(Given records)

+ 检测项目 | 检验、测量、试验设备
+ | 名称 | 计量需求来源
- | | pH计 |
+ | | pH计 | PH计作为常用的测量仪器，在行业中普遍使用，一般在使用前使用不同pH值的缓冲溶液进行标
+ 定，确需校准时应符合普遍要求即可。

(End Given records)
(Given records)

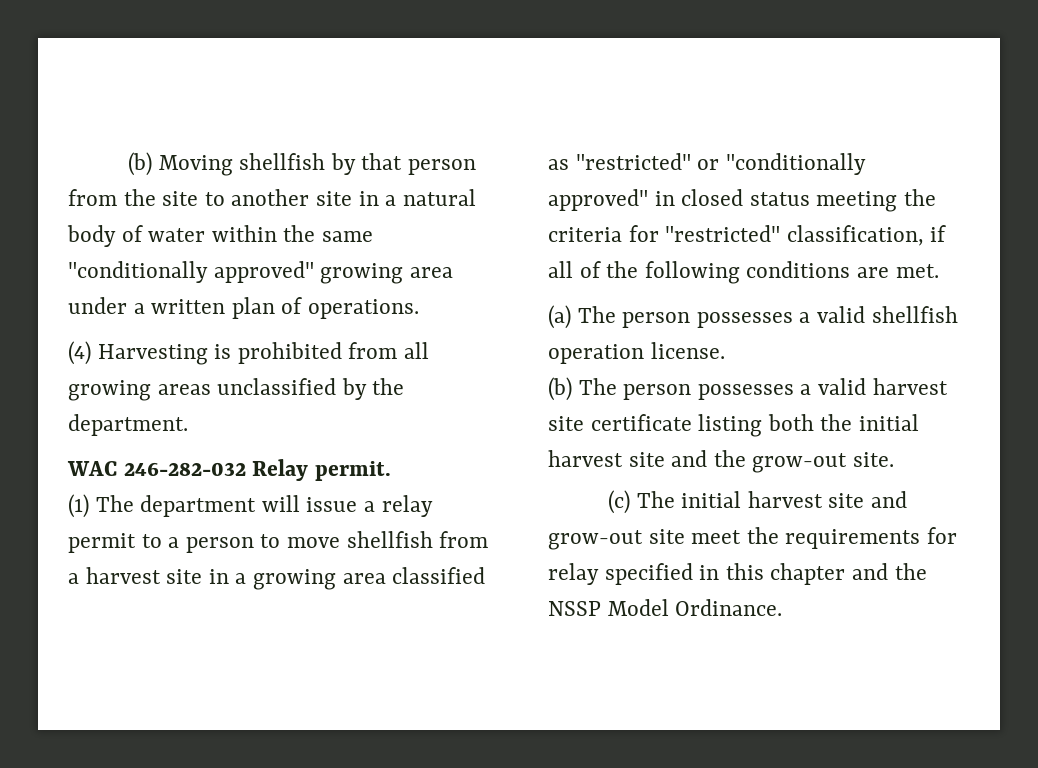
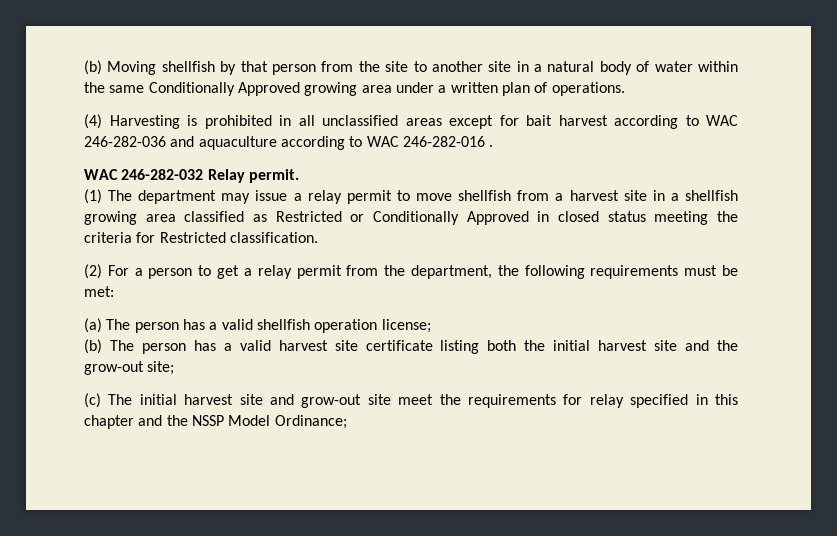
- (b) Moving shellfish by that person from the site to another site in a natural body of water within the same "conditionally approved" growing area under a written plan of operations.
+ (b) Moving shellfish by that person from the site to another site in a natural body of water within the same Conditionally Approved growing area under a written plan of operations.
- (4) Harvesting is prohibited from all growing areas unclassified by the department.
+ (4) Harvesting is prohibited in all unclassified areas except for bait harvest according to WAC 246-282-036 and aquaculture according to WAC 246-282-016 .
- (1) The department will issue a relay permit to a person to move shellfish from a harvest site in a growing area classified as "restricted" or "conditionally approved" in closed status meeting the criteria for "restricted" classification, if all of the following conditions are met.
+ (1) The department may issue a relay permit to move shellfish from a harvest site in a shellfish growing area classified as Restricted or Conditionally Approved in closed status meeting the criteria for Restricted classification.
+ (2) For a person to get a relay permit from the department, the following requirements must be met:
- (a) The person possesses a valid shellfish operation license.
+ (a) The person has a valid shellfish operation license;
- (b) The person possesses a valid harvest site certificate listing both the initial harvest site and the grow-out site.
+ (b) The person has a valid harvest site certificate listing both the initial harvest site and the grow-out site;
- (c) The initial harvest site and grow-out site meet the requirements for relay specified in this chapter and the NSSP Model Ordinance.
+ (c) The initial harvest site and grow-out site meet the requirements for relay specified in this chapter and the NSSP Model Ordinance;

(End Given records)

(Assignment)
Which lines above include the word "Ordinance"? Pick them out and copy them.

(Exercise answer)
- (c) The initial harvest site and grow-out site meet the requirements for relay specified in this chapter and the NSSP Model Ordinance.
+ (c) The initial harvest site and grow-out site meet the requirements for relay specified in this chapter and the NSSP Model Ordinance;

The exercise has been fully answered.